Assignment:
Write every line below out again exactly, images omitted.

Entries provided:
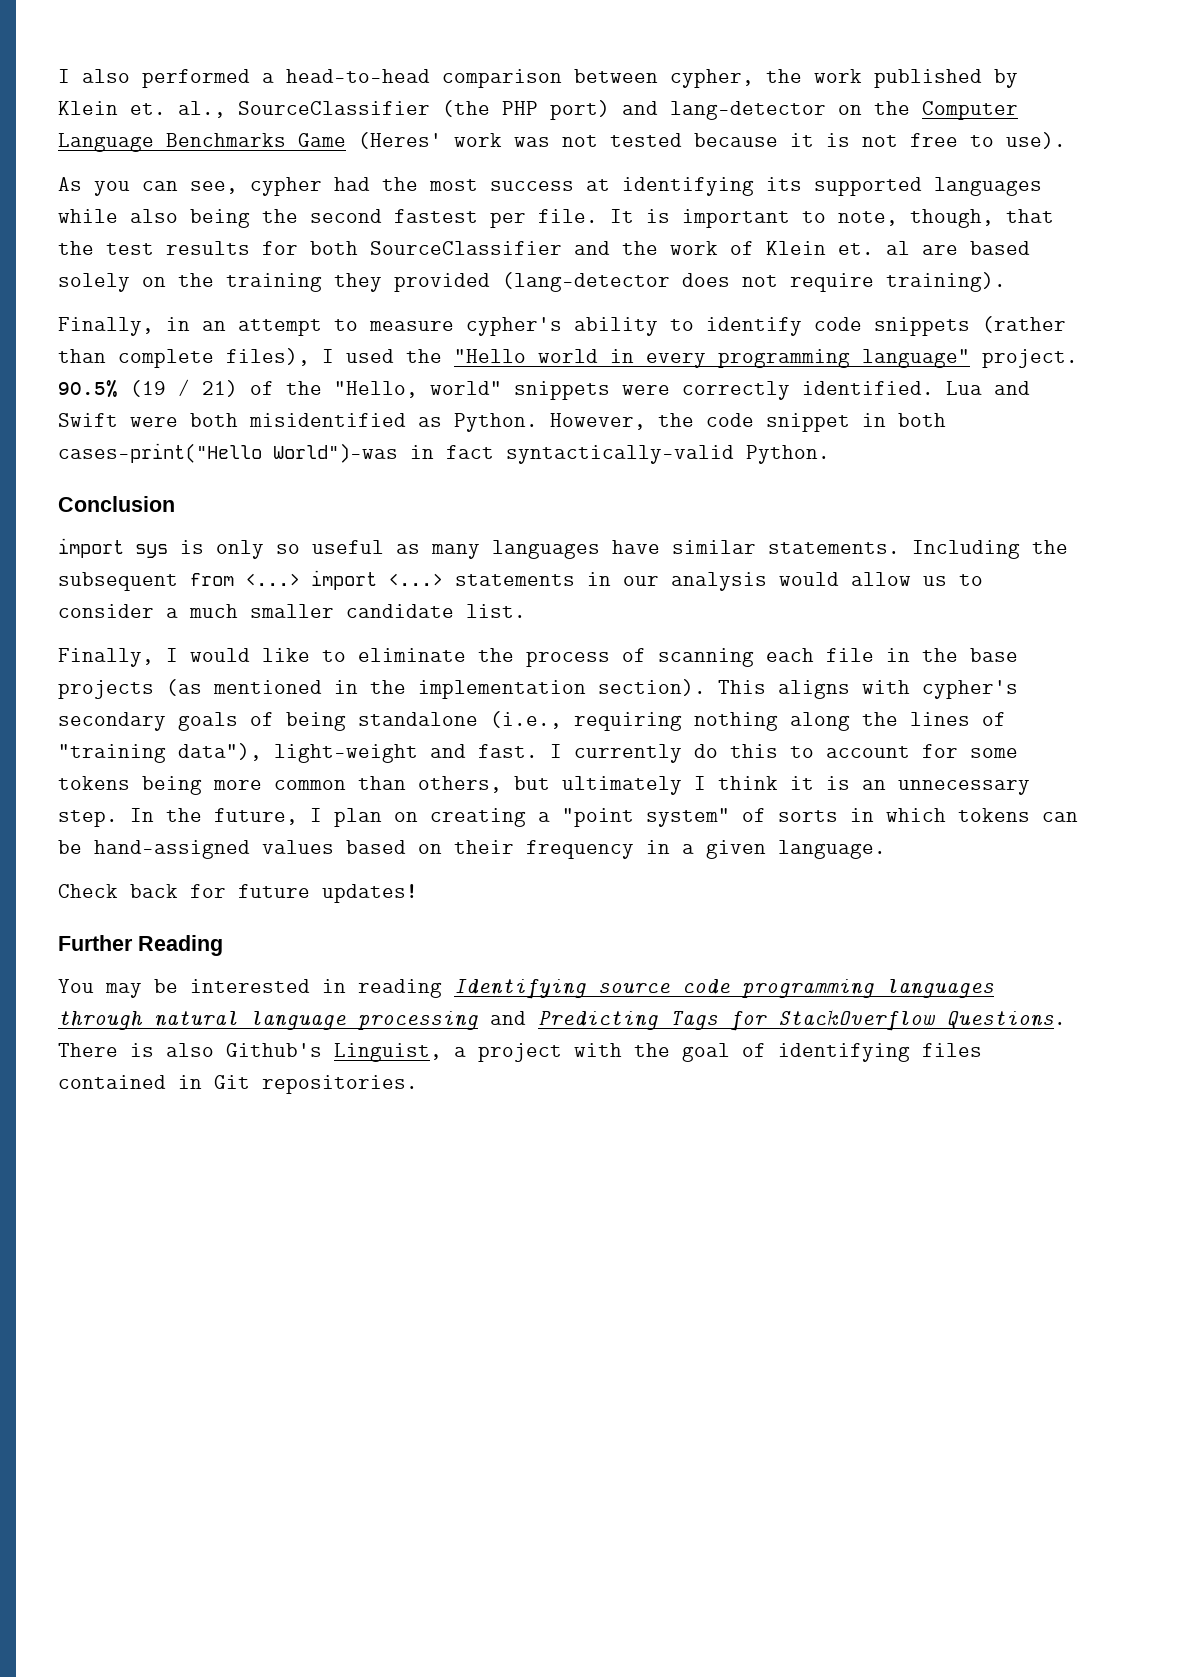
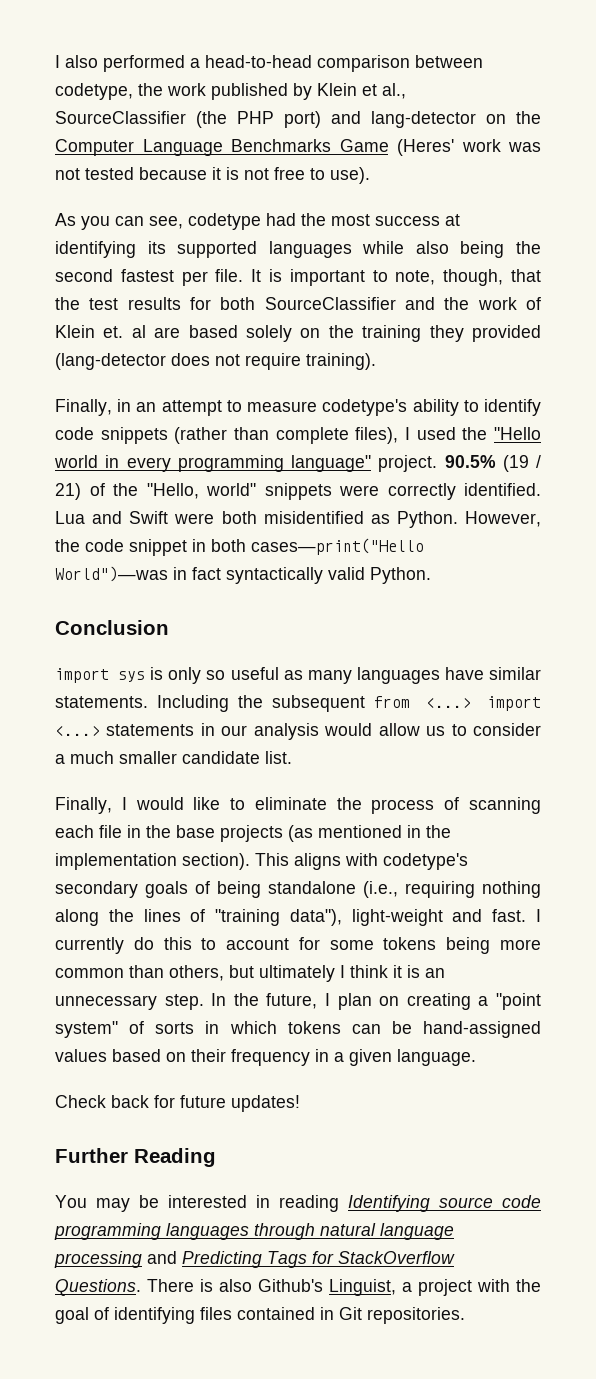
- I also performed a head-to-head comparison between cypher, the work published by Klein et. al., SourceClassifier (the PHP port) and lang-detector on the Computer Language Benchmarks Game (Heres' work was not tested because it is not free to use).
+ I also performed a head-to-head comparison between codetype, the work published by Klein et al., SourceClassifier (the PHP port) and lang-detector on the Computer Language Benchmarks Game (Heres' work was not tested because it is not free to use).
- As you can see, cypher had the most success at identifying its supported languages while also being the second fastest per file.
+ As you can see, codetype had the most success at identifying its supported languages while also being the second fastest per file.
- Finally, in an attempt to measure cypher's ability to identify code snippets (rather than complete files), I used the "Hello world in every programming language" project.
+ Finally, in an attempt to measure codetype's ability to identify code snippets (rather than complete files), I used the "Hello world in every programming language" project.
- However, the code snippet in both cases—print("Hello World")—was in fact syntactically-valid Python.
+ However, the code snippet in both cases—print("Hello World")—was in fact syntactically valid Python.
- This aligns with cypher's secondary goals of being standalone (i.e., requiring nothing along the lines of "training data"), light-weight and fast.
+ This aligns with codetype's secondary goals of being standalone (i.e., requiring nothing along the lines of "training data"), light-weight and fast.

Task answer:
- I also performed a head-to-head comparison between cypher, the work published by Klein et. al., SourceClassifier (the PHP port) and lang-detector on the Computer Language Benchmarks Game (Heres' work was not tested because it is not free to use).
+ I also performed a head-to-head comparison between codetype, the work published by Klein et al., SourceClassifier (the PHP port) and lang-detector on the Computer Language Benchmarks Game (Heres' work was not tested because it is not free to use).
- As you can see, cypher had the most success at identifying its supported languages while also being the second fastest per file.
+ As you can see, codetype had the most success at identifying its supported languages while also being the second fastest per file.
- Finally, in an attempt to measure cypher's ability to identify code snippets (rather than complete files), I used the "Hello world in every programming language" project.
+ Finally, in an attempt to measure codetype's ability to identify code snippets (rather than complete files), I used the "Hello world in every programming language" project.
- However, the code snippet in both cases—print("Hello World")—was in fact syntactically-valid Python.
+ However, the code snippet in both cases—print("Hello World")—was in fact syntactically valid Python.
- This aligns with cypher's secondary goals of being standalone (i.e., requiring nothing along the lines of "training data"), light-weight and fast.
+ This aligns with codetype's secondary goals of being standalone (i.e., requiring nothing along the lines of "training data"), light-weight and fast.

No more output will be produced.